In the 2000s he teamed up with Marc Levoy to work on computational photography, research which explored how to use computation to create better pictures, often by using data from multiple sensors. This research also explored light-field photography, which captured enough information to allow a computer to reconstruct the view to an arbitrary viewpoint.[8] The need to capture light-fields to process led to the creation of the Stanford Camera Array, a system which could synchronize and collect images from 100 image sensors,[9] as well as work that eventually led to the Lytro camera.[10]

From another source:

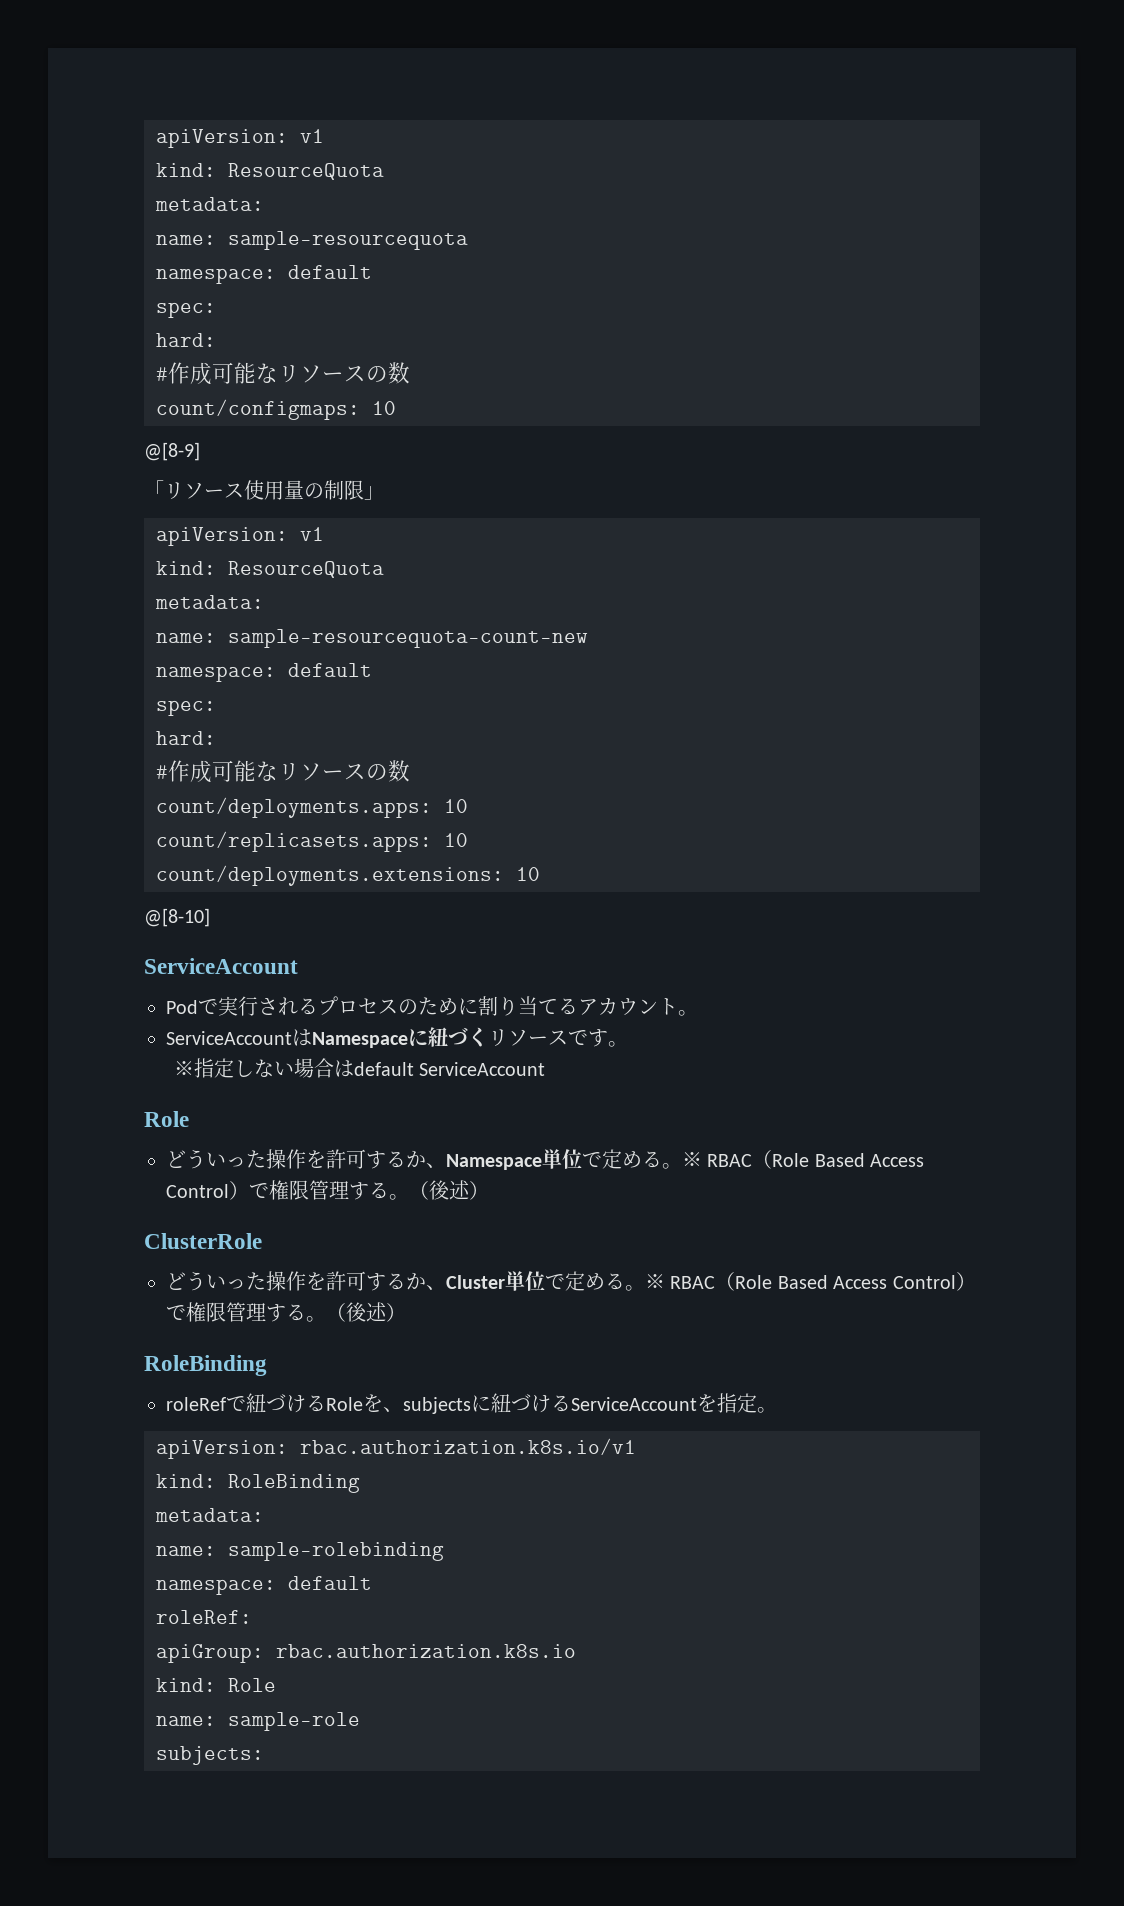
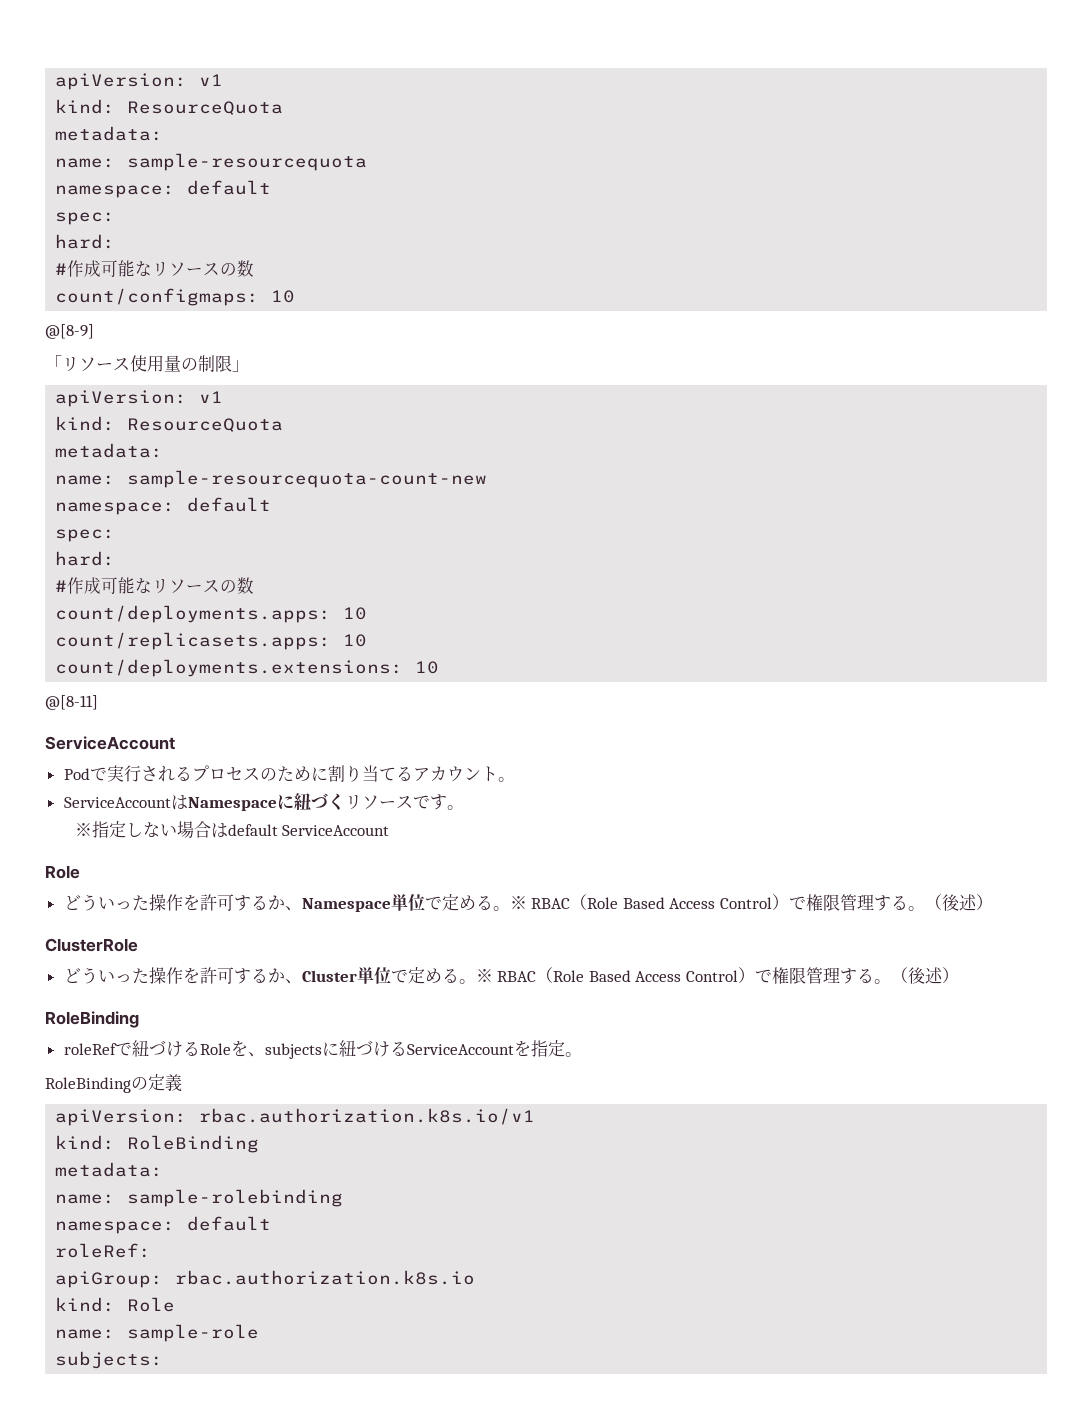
- @[8-10]
+ @[8-11]
+ RoleBindingの定義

In 2006, Horowitz received the IEEE Donald O. Pederson Award in Solid-State Circuits "for pioneering contributions to the design of high-performance digital integrated circuits and systems".[11] In 2007, he was elected to the National Academy of Engineering for his "leadership in high-bandwidth memory-interface technology and in scalable cache-coherent multiprocessor architectures."[4] In 2008, he was elected to the American Academy of Arts and Sciences.[6] At the 2014 International Solid-State Circuits Conference, he presented his studies on the outlook for the semiconductor industry in Computing's Energy Problem (And What We Can Do About It).[12]

Business

In 1990 Horowitz took a leave of absence from Stanford to work with Mike Farmwald on a new high-bandwidth DRAM design which, in April of that year, led to the formation of Rambus Inc., a company specializing in high-bandwidth memory technology. After working at Rambus for a year, he returned to Stanford and started a research program in high-speed input/output.[6] Video game machines were early adopters of this technology, with Nintendo 64 and PlayStation 2 the first two mass-produced products to use the company's DRAMs. Intel later adopted the company's RDRAM processor interface, and Rambus memory chips were used in PCs in the late 1990s.[4][12][13] Horowitz returned briefly to Rambus in 2005 to help start a research organization at the company and left the board of directors in 2011.[14]

Awards and honors

  • IEEE Donald O. Pederson Award in Solid-State Circuits (2006)
  • Member, National Academy of Engineering (inducted 2007)[4]
  • Fellow, American Academy of Arts and Sciences (elected 2008)[6]
  • SIA University Research Award (2011)[15]
  • Fellow, IEEE[6]
  • Fellow, Association for Computing Machinery[6]

Publications

Books

  • J. Acken, A. Agarwal, G. Gulak, M. Horowitz, S. McFarling, S. Richardson, A. Salz, R. Simoni, D. Stark, and S. Tjiang, The MIPS-X RISC Microprocessor. Kluwer Academic Publishers, Boston, MA, 1989. Foreword by J.L. Hennessy.
  • S. Bell, J. Pu, J. Hagerty, M. Horowitz, Compiling Algorithm for Heterogeneous Systems, Morgan & Claypool Publishers, 2018.

Book Chapters

  • Multithreaded Computer Architectures, chapter 8 – "Architectural and Implementation Tradeoffs in the Design of Multiple-Context Processors", Kluwer Academic Publishers, 1994.
  • Design of High-Performance Microprocessor Circuits, "High-Speed Electrical Signaling", 2001.
  • Power Aware Design Methodologies, chapter 8 – "Energy-Efficient Design of High-Speed Links", Kluwer Academic Publishers, 2002.
  • Computational Imaging and Vision, Chapter 7 – "Synthetic Aperture Focusing using Dense Camera Arrays", Volume 35, 2007, pp. 159–172.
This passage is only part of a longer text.